Terlepas dengan perdebatan tentang benar tidaknya hal tersebut terjadi, serta siapa pelaku, dan apa alasannya, namun kenyataan penggunaan senjata biologi memang benar adanya.
Berikut berapa sejarah dan fakta menarik terkait penggunaan senjata biologi dalam perang:
1. Perbedaan senjata biologi dan kimia
Menurut World Health Organization (WHO), senjata biologi adalah senjata yang bekerja dengan melepaskan mikro-organisme yang mampu menimbulkan penyakit berbahaya bagi makhluk hidup lainnya, sedangkan senjata kimia adalah senjata yang mampu menyebarkan racun kimia yang mematikan, atau paling tidak mampu melumpuhkan dan meninggalkan luka parah bagi makhluk hidup yang menyentuhnya.
2. Awal penggunaan senjata biologi
Dikutip dari KOMPAS.com tanggal 22 Maret 2022, Penggunaan senjata biologis secara sederhana ternyata sudah ada sejak beberapa abad yang lalu.
Tahun 1155, Kaisar Barbarossa pernah meracuni sumur air dengan potongan tubuh manusia di Tortona, Italia.
Pada tahun 1346, bangsa Mongol pernah melemparkan jasad yang terinfeksi melewati dinding Pelabuhan Caffa.
Perahu yang kembali dari pelabuhan tersebut menuju ke Italia dipercaya menjadi penyebab menyebarnya wabah Black Death, atau wabah yang sempat menjadi wabah di eropa, hingga membunuh satu per tiga penduduk eropa.
Yang terakhir pada tahun 1495, dimana bangsa Spanyol pernah menjual wine yang dicampur darah pasien penyakit lepra kepada Italia.
3. Penggunaannya di era modern
Dikutip dari historia.id tanggal 04 Maret 2020, penggunaan senjata biologis di era modern memang masih kurang populer dibandingkan dengan penggunaan senjata konvensional dan senjata kimia.
Namun demikian, tercatat beberapa negara seperti Jerman Inggris, Jepang pernah menggunakannya.
Jerman pernah menjadi dalah negara terdepan yang mengembangkan studi bakteriologi dan memulai penggunaannya pada tahun 1915 dan 1917 untuk sabotase sistem distribusi hewan perang seperti kuda dan keledai militer dengan pemanfaatan bakteri antraks.
Inggris pernah mengujicobakan efektivitas bakteri antraks, serta memproduksi kue-kue mengandung spora antraks, untu berjaga-jaga jika jerman menginvasi Inggris.
Jepang pernah memproduksi ribuan kilogram bakteri antraks dan glanders, di tengah berkecamuknya perang pasifik.
Jepang bahkan mengembangkan bom-bom yang mengandung antraks yang sudah diujicobakan dampaknya ke manusia, yakni para tawanan perang sebagai kelinci percobaan.
4. Upaya Pelarangan
Upaya pelarangan pernah dilakukan, yang diinisiasi oleh Inggris dan Uni Soviet melalui “mediasi” PBB tanggal 10 April 1972 dalam Konvensi Senjata Biologis.

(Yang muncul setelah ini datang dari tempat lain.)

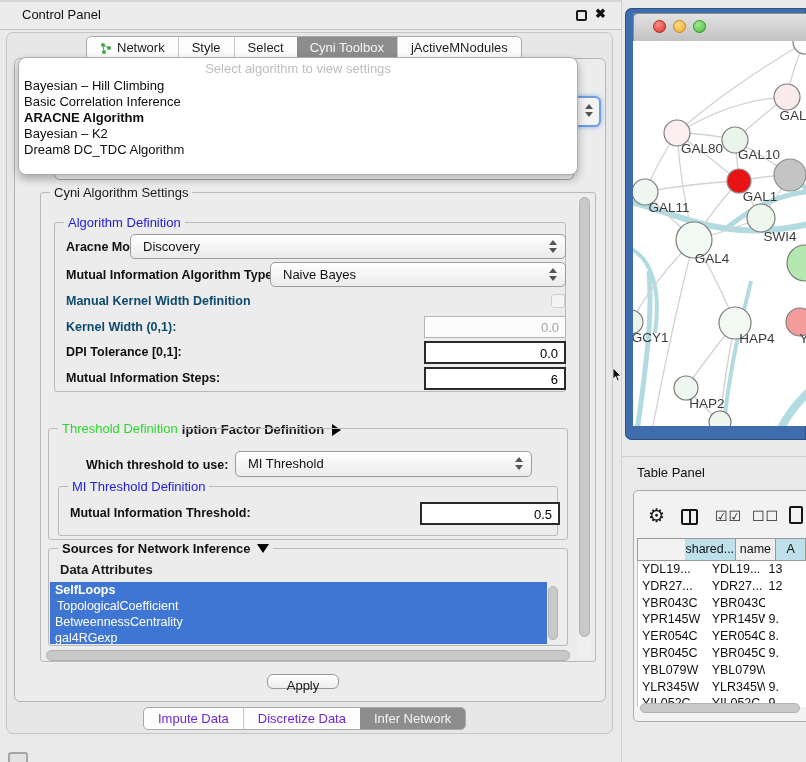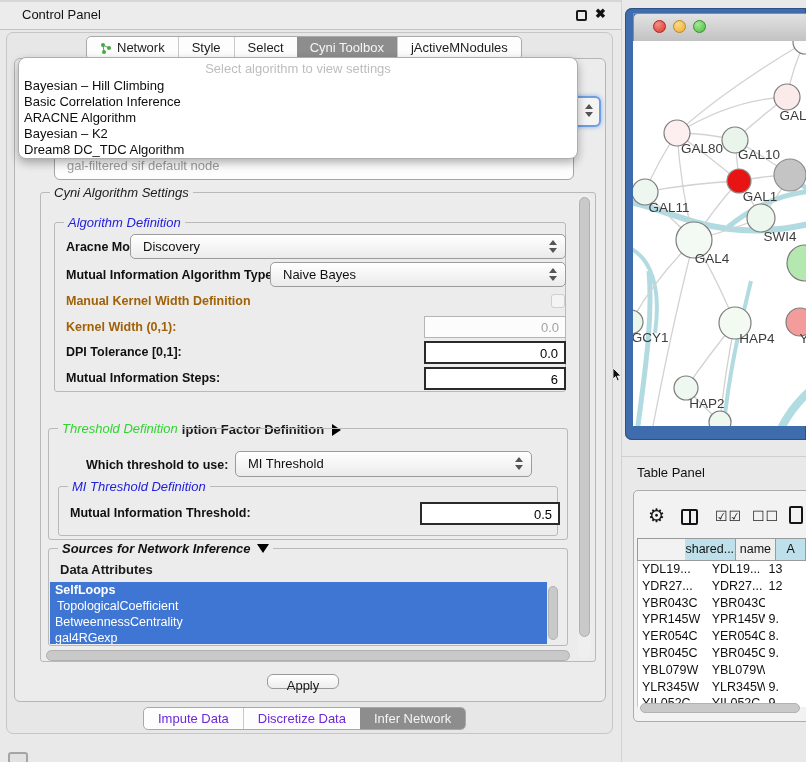"Select algorithm to view settings" #algo-dd { height: 102px -> 118px }
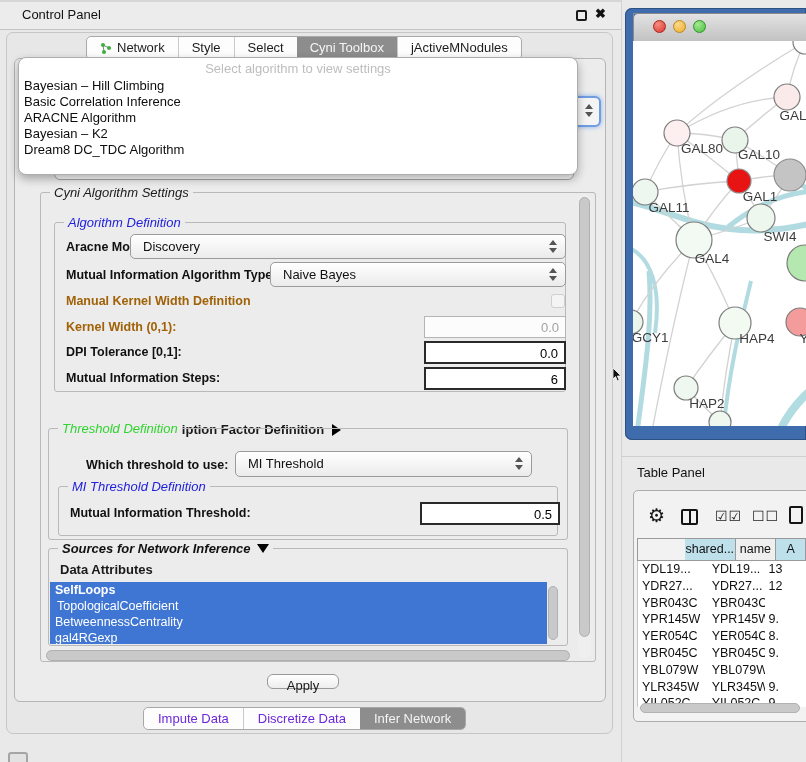"ARACNE Algorithm" .dd-item.bold { font-weight: normal -> bold }
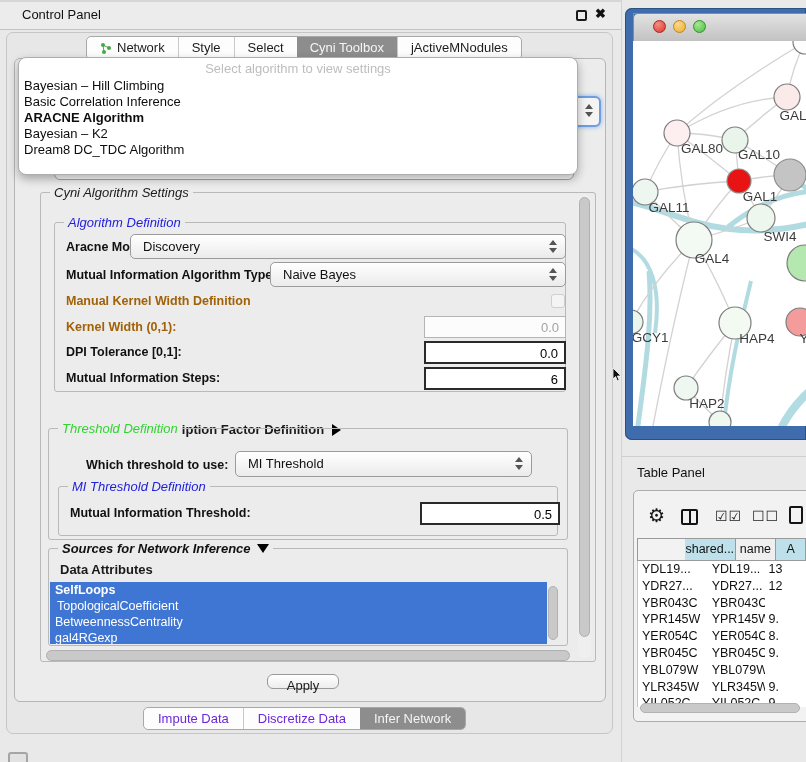"Cyni Algorithm Settings" .groupbox { font-style: italic -> none }
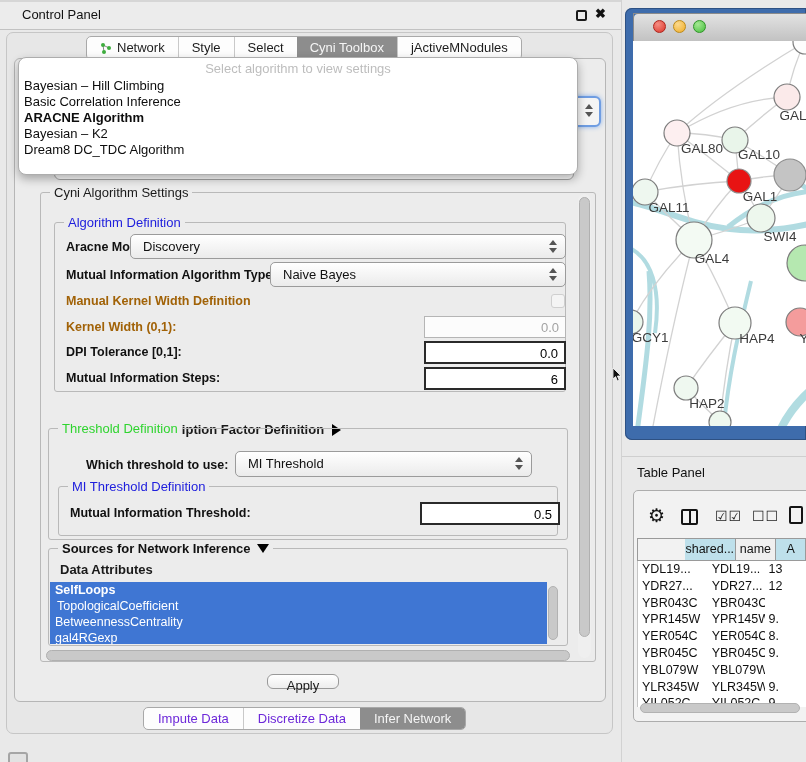"Manual Kernel Width Definition" .lbl.dis { color: #a16207 -> #0c4a6e }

Dari 183 negara, 109 meneken perjanjian, dan hanya 22 yang meratifikasinya. Namun faktanya saat ini, senjata biolgis tetap saja ada.
Zimbabwe tahun 1964-1979 pernah menggunakan bakteri kolera dalam perang kemerdekaan. Perang teluk (1990-1991) juga pernah menggunakan senjata biologis.
Terakhir adalah serangan terorisme dengan bakteri antraks di Washington DC, West Palm Beach, dan New York pada 2001.
Demikianlah beberapa sejarah dan fakta menarik terkait penggunaan senjata biologis.
Pada dasarnya, perang dengan baik itu senjata konvensional, kimia, ataupun biologis sama-sama menimbulkan banyak kerugian.
Intinya penyelesaian permasalahan melalui jalur diplomasi, adalah yang paling utama. Semoga kedamaian selalui menaungi kita semua.